ABOUT THIS TASK: Your answer is one number, how many lines in the entries include "Chicken".

[ENTRIES PROVIDED Boundary: Start]

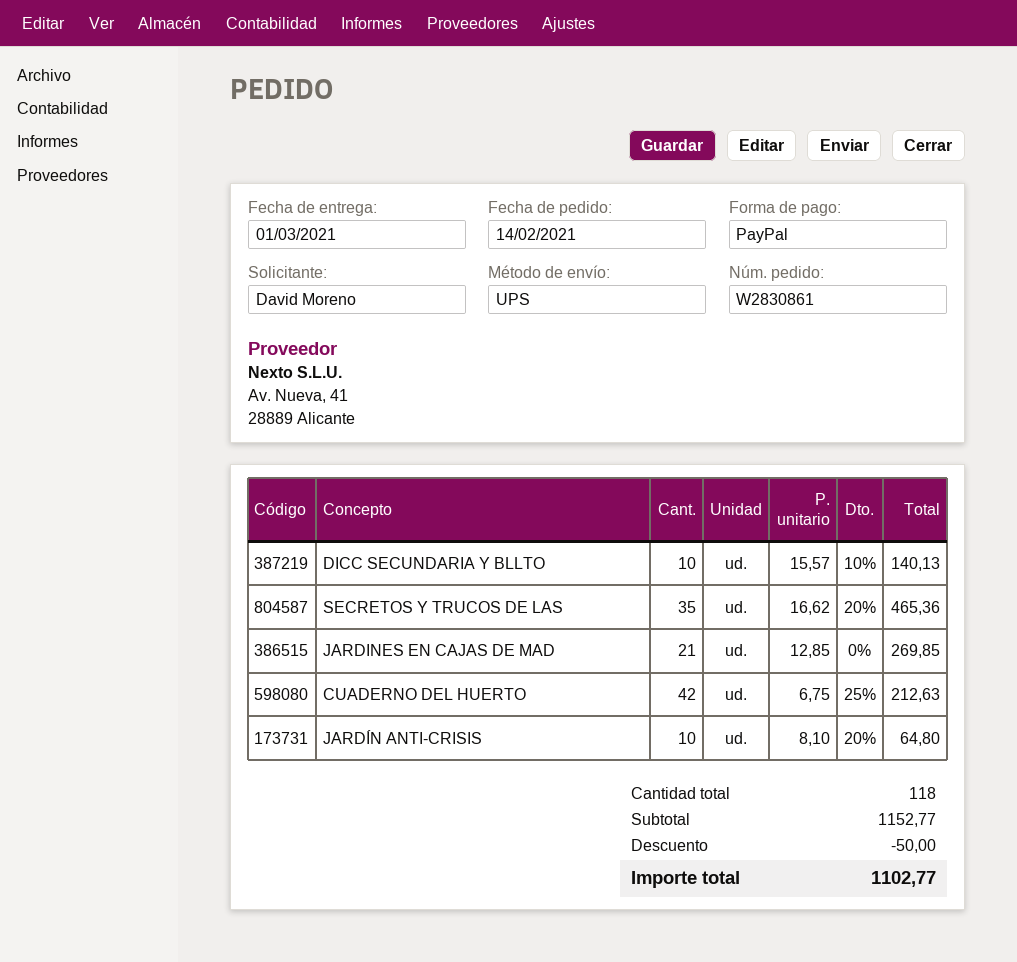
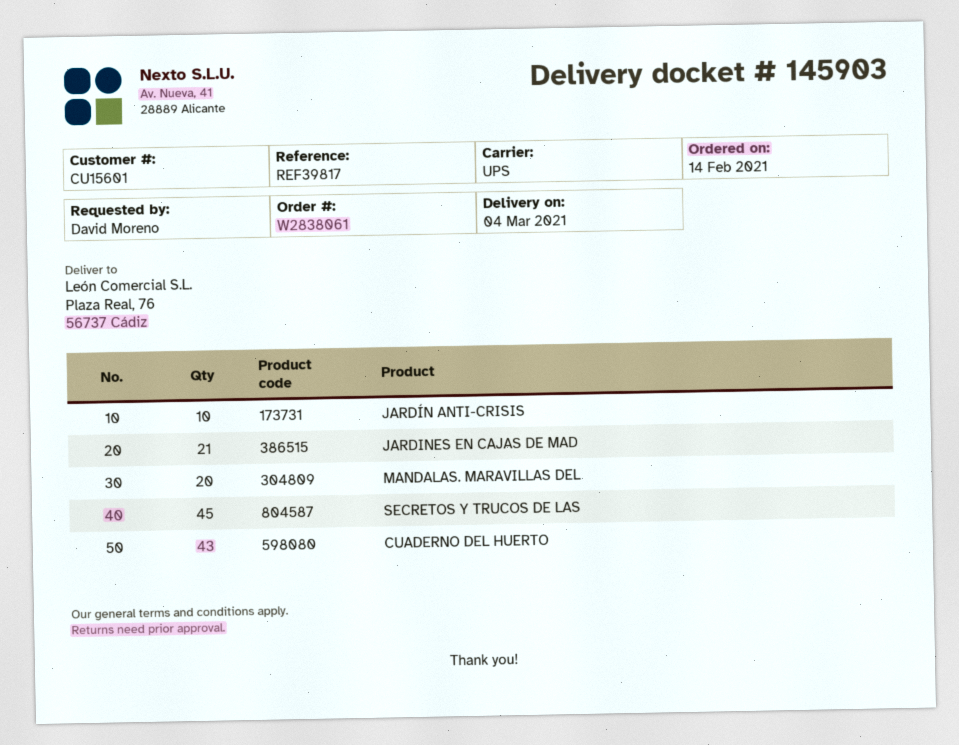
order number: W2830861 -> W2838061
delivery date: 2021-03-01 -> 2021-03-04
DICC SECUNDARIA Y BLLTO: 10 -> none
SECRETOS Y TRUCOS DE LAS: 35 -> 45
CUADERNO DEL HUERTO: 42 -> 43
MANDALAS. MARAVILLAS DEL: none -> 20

[ENTRIES PROVIDED Boundary: End]
[ENTRIES PROVIDED Boundary: Start]

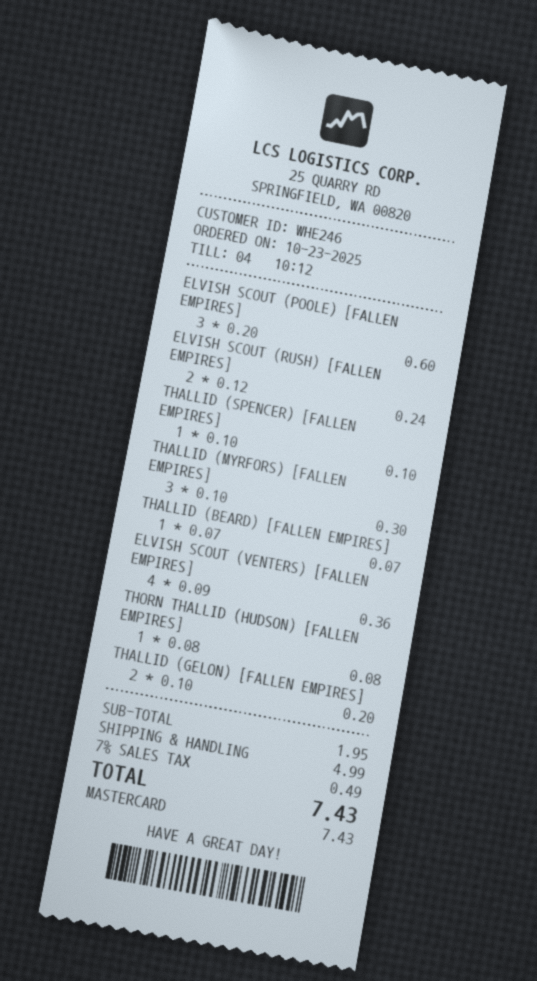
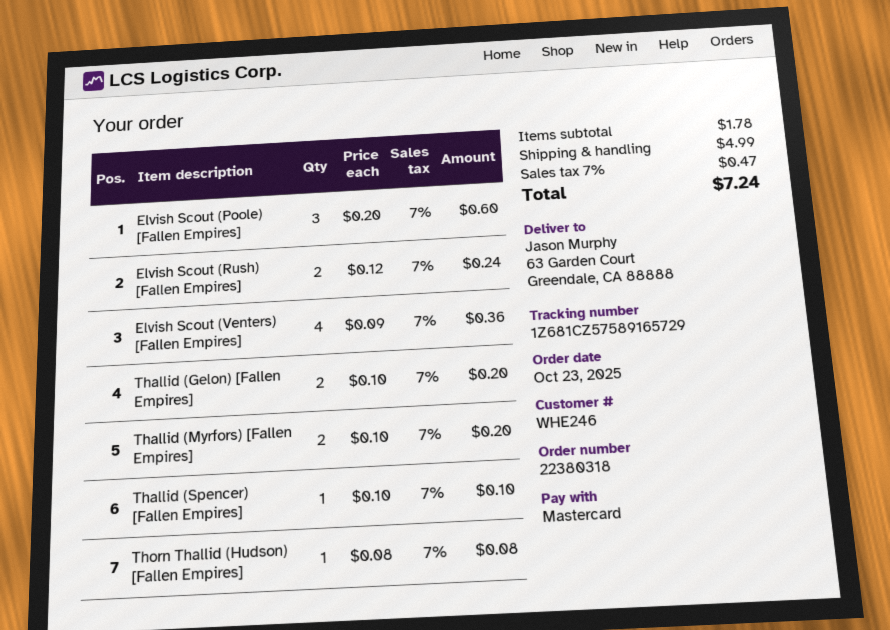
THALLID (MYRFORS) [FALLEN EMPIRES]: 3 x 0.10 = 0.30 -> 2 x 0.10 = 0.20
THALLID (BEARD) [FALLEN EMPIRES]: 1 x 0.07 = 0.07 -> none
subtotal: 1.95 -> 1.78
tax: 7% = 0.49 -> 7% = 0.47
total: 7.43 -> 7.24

[ENTRIES PROVIDED Boundary: End]
[ENTRIES PROVIDED Boundary: Start]

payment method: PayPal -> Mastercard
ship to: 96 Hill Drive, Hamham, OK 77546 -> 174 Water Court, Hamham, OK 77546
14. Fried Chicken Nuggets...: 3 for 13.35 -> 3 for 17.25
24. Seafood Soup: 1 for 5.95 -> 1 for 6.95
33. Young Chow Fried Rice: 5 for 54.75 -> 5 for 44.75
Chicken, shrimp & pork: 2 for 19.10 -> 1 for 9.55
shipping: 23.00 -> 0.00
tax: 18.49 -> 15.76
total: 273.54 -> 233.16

[ENTRIES PROVIDED Boundary: End]

RESULT OF THE TASK: 2